*SOURCE RECORDS*:
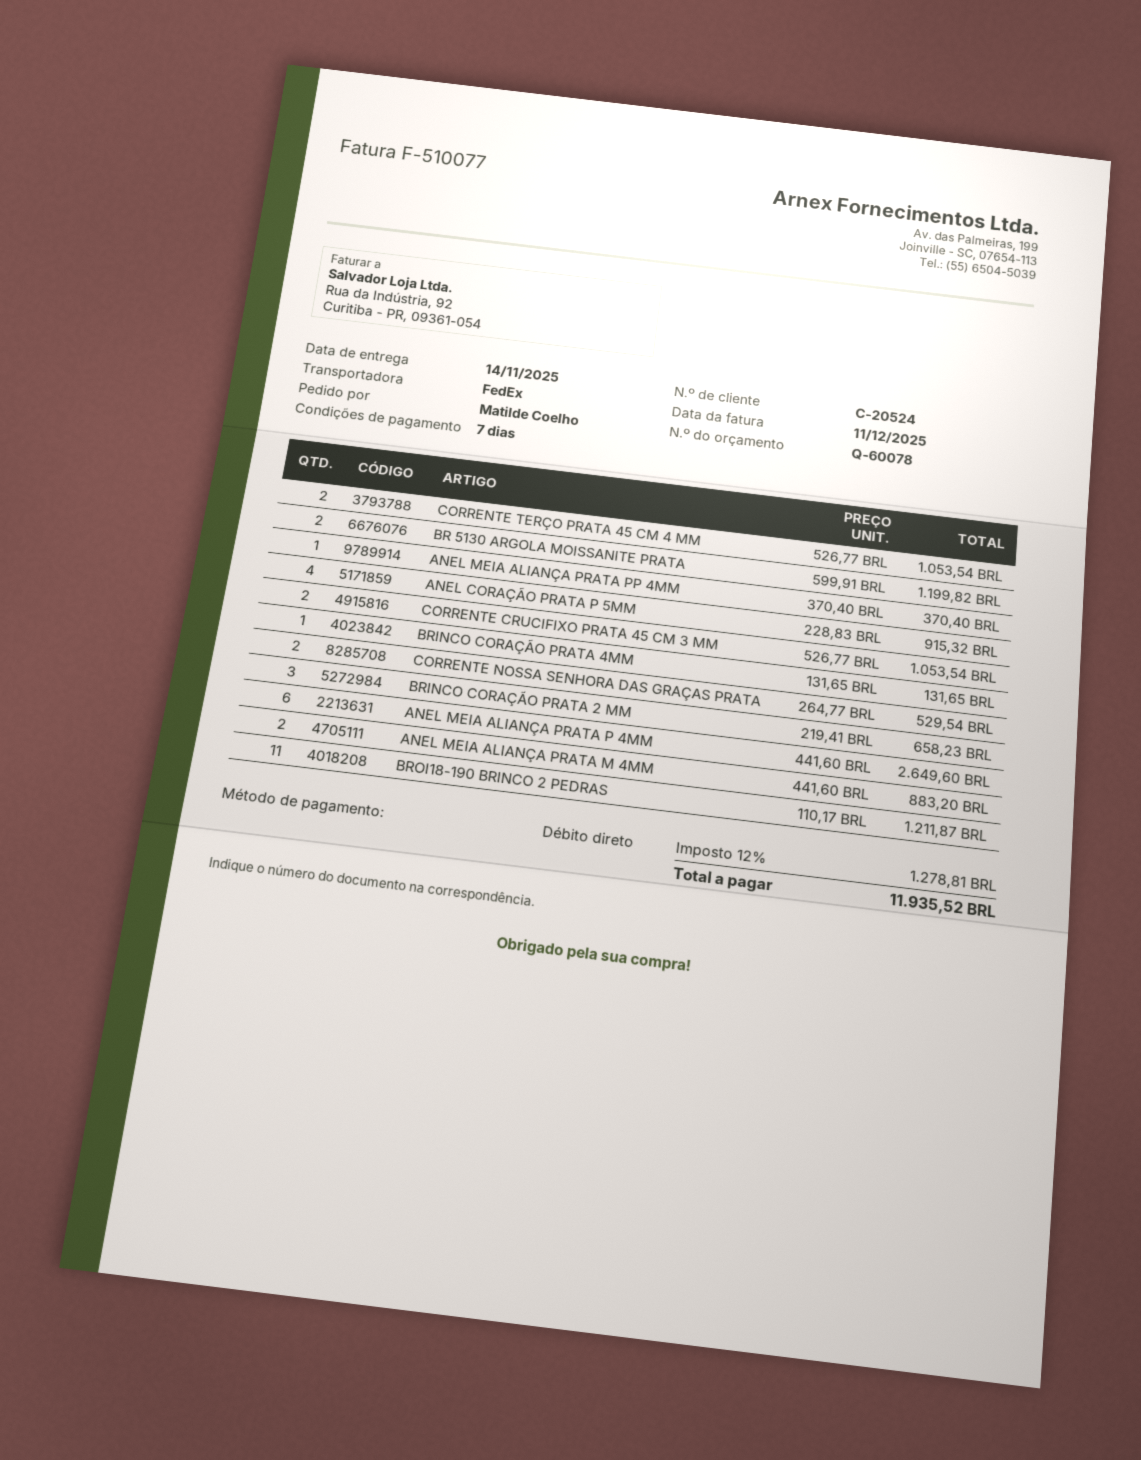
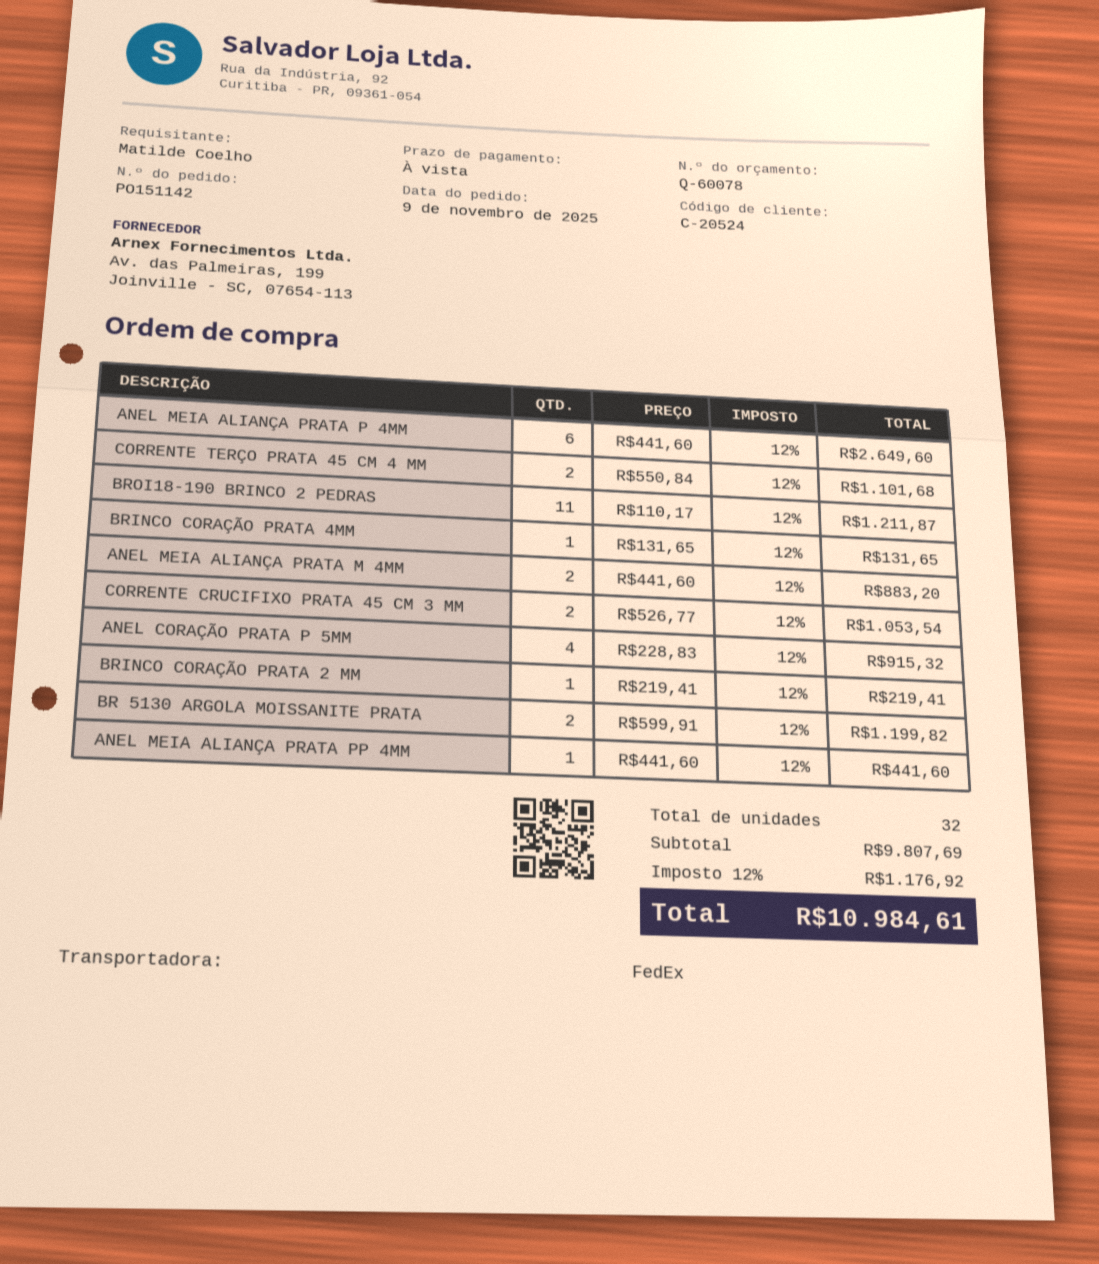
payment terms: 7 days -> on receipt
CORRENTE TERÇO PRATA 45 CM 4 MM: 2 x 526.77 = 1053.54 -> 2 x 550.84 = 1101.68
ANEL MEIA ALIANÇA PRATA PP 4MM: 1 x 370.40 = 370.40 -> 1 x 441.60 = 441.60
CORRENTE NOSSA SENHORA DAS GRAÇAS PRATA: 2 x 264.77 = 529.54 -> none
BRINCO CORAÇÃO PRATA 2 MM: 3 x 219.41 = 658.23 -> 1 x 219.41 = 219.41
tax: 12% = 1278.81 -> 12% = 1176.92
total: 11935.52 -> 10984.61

*DIRECTIONS FOR THIS TASK*: Your reply should consist solely of the lines above, from the opening line through the line with "CORRENTE NOSSA SENHORA", reproduced exactly and without pictures.

*WORKED SOLUTION*:
payment terms: 7 days -> on receipt
CORRENTE TERÇO PRATA 45 CM 4 MM: 2 x 526.77 = 1053.54 -> 2 x 550.84 = 1101.68
ANEL MEIA ALIANÇA PRATA PP 4MM: 1 x 370.40 = 370.40 -> 1 x 441.60 = 441.60
CORRENTE NOSSA SENHORA DAS GRAÇAS PRATA: 2 x 264.77 = 529.54 -> none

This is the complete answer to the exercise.